* Task requirements *
Leave out the pictures and output the data verbatim.

++++++++++++++++++++

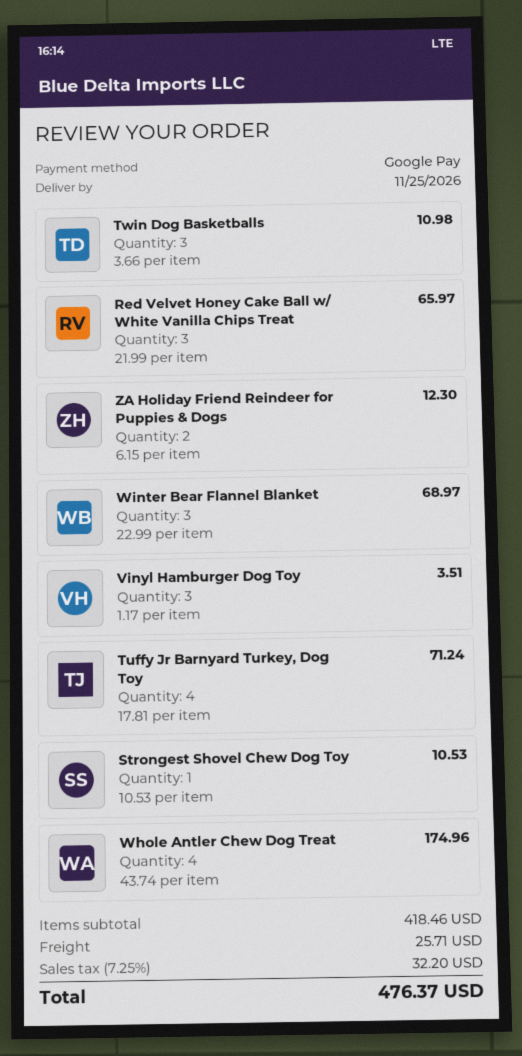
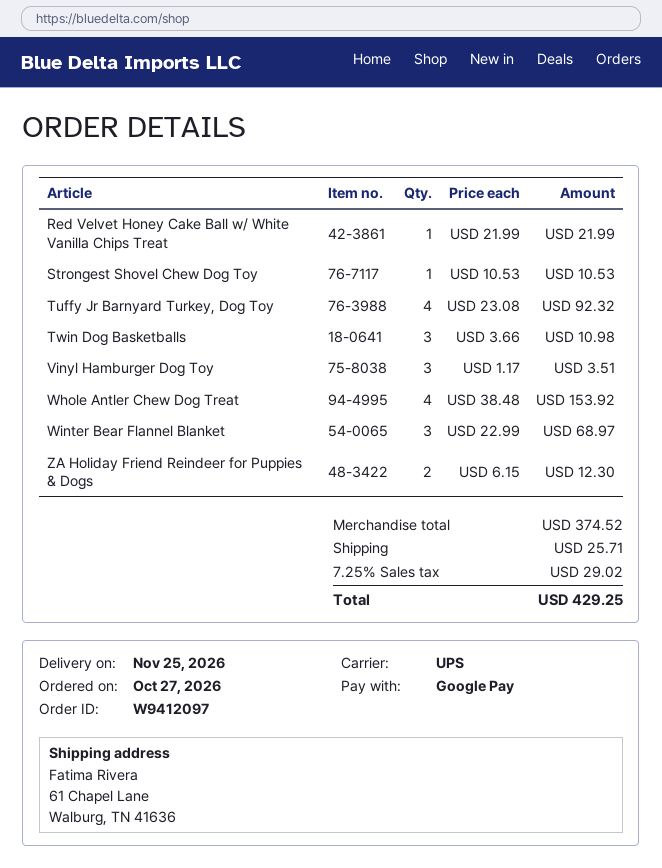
Red Velvet Honey Cake Ball w/ White Vanilla Chips Treat: 3 x 21.99 = 65.97 -> 1 x 21.99 = 21.99
Tuffy Jr Barnyard Turkey, Dog Toy: 4 x 17.81 = 71.24 -> 4 x 23.08 = 92.32
Whole Antler Chew Dog Treat: 4 x 43.74 = 174.96 -> 4 x 38.48 = 153.92
subtotal: 418.46 -> 374.52
tax: 7.25% = 32.20 -> 7.25% = 29.02
total: 476.37 -> 429.25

++++++++++++++++++++

* Output for this exercise *
Red Velvet Honey Cake Ball w/ White Vanilla Chips Treat: 3 x 21.99 = 65.97 -> 1 x 21.99 = 21.99
Tuffy Jr Barnyard Turkey, Dog Toy: 4 x 17.81 = 71.24 -> 4 x 23.08 = 92.32
Whole Antler Chew Dog Treat: 4 x 43.74 = 174.96 -> 4 x 38.48 = 153.92
subtotal: 418.46 -> 374.52
tax: 7.25% = 32.20 -> 7.25% = 29.02
total: 476.37 -> 429.25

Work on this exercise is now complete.